Activity | Copy out the listing below exactly, please, and skip any pictures.

Provided records |
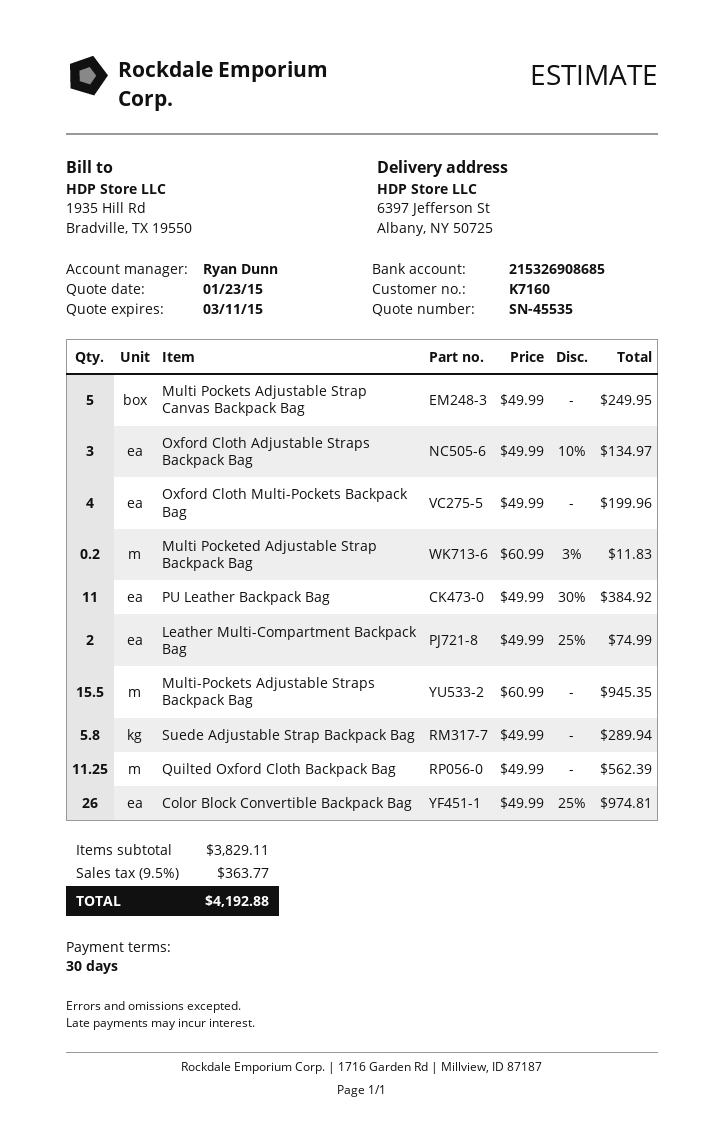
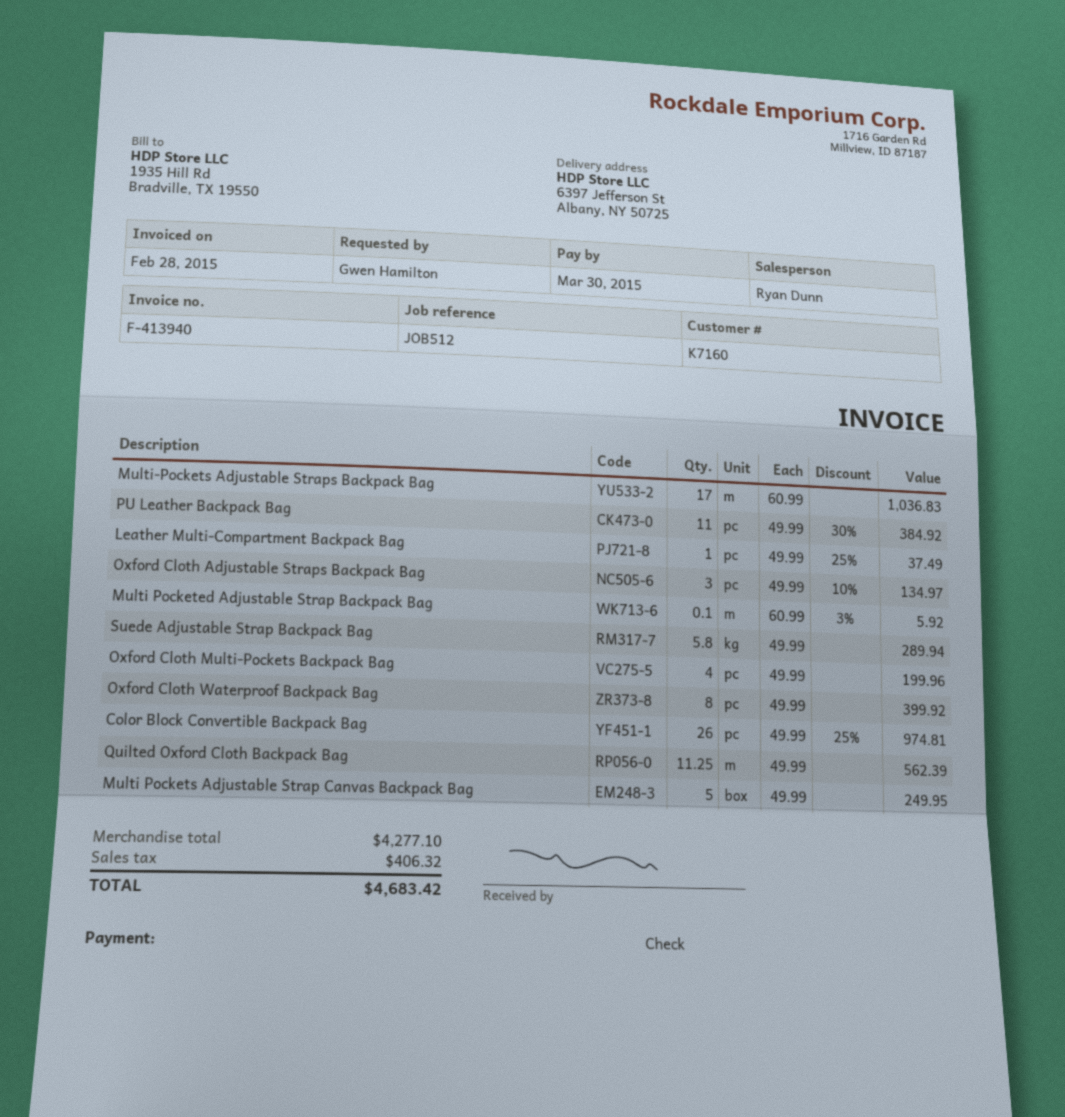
Multi Pocketed Adjustable Strap Backpack Bag: 0.2 x 60.99 - 3% = 11.83 -> 0.1 x 60.99 - 3% = 5.92
Leather Multi-Compartment Backpack Bag: 2 x 49.99 - 25% = 74.99 -> 1 x 49.99 - 25% = 37.49
Multi-Pockets Adjustable Straps Backpack Bag: 15.5 x 60.99 = 945.35 -> 17 x 60.99 = 1036.83
Oxford Cloth Waterproof Backpack Bag: none -> 8 x 49.99 = 399.92
subtotal: 3829.11 -> 4277.10
tax: 363.77 -> 406.32
total: 4192.88 -> 4683.42

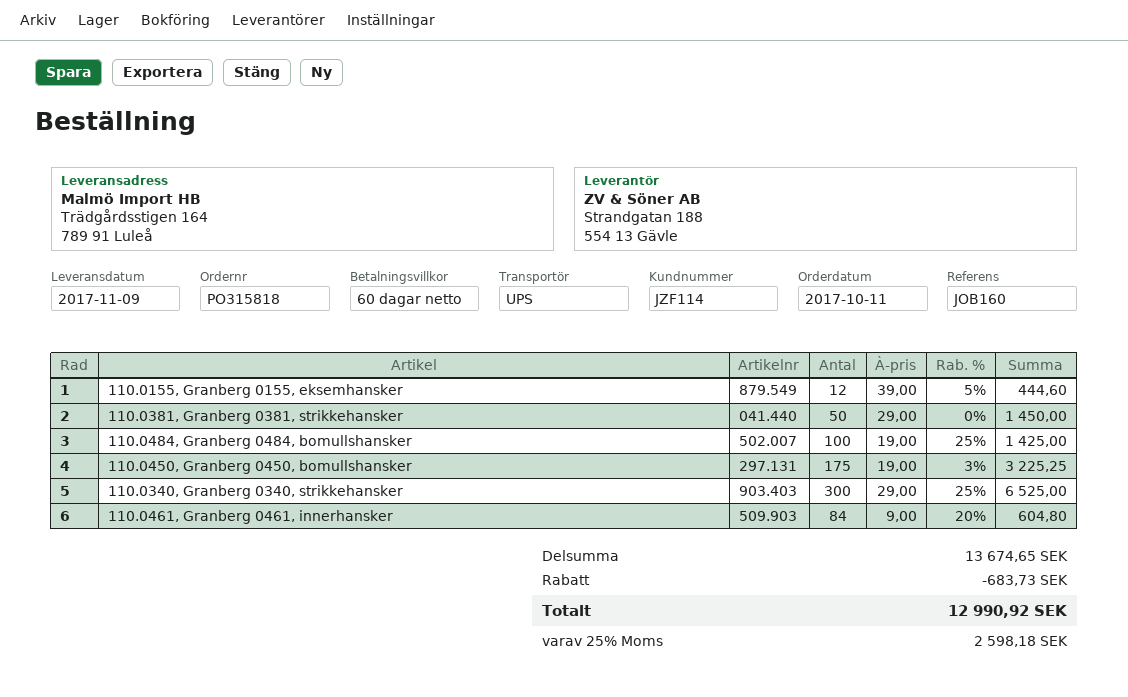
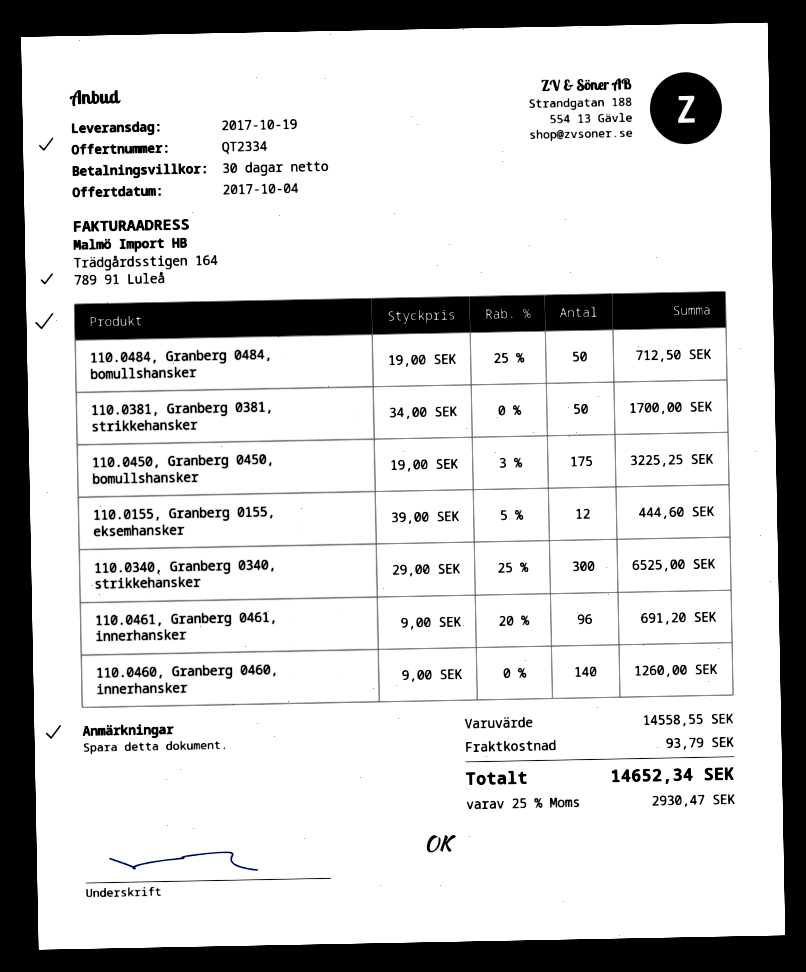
delivery date: 2017-11-09 -> 2017-10-19
payment terms: 60 days -> 30 days
110.0381, Granberg 0381, strikkehansker: 50 x 29.00 = 1450.00 -> 50 x 34.00 = 1700.00
110.0484, Granberg 0484, bomullshansker: 100 x 19.00 - 25% = 1425.00 -> 50 x 19.00 - 25% = 712.50
110.0461, Granberg 0461, innerhansker: 84 x 9.00 - 20% = 604.80 -> 96 x 9.00 - 20% = 691.20
110.0460, Granberg 0460, innerhansker: none -> 140 x 9.00 = 1260.00
subtotal: 13674.65 -> 14558.55
discount: 683.73 -> none
shipping: none -> 93.79
tax: 25% = 2598.18 -> 25% = 2930.47
total: 12990.92 -> 14652.34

Solved problem |
Multi Pocketed Adjustable Strap Backpack Bag: 0.2 x 60.99 - 3% = 11.83 -> 0.1 x 60.99 - 3% = 5.92
Leather Multi-Compartment Backpack Bag: 2 x 49.99 - 25% = 74.99 -> 1 x 49.99 - 25% = 37.49
Multi-Pockets Adjustable Straps Backpack Bag: 15.5 x 60.99 = 945.35 -> 17 x 60.99 = 1036.83
Oxford Cloth Waterproof Backpack Bag: none -> 8 x 49.99 = 399.92
subtotal: 3829.11 -> 4277.10
tax: 363.77 -> 406.32
total: 4192.88 -> 4683.42

delivery date: 2017-11-09 -> 2017-10-19
payment terms: 60 days -> 30 days
110.0381, Granberg 0381, strikkehansker: 50 x 29.00 = 1450.00 -> 50 x 34.00 = 1700.00
110.0484, Granberg 0484, bomullshansker: 100 x 19.00 - 25% = 1425.00 -> 50 x 19.00 - 25% = 712.50
110.0461, Granberg 0461, innerhansker: 84 x 9.00 - 20% = 604.80 -> 96 x 9.00 - 20% = 691.20
110.0460, Granberg 0460, innerhansker: none -> 140 x 9.00 = 1260.00
subtotal: 13674.65 -> 14558.55
discount: 683.73 -> none
shipping: none -> 93.79
tax: 25% = 2598.18 -> 25% = 2930.47
total: 12990.92 -> 14652.34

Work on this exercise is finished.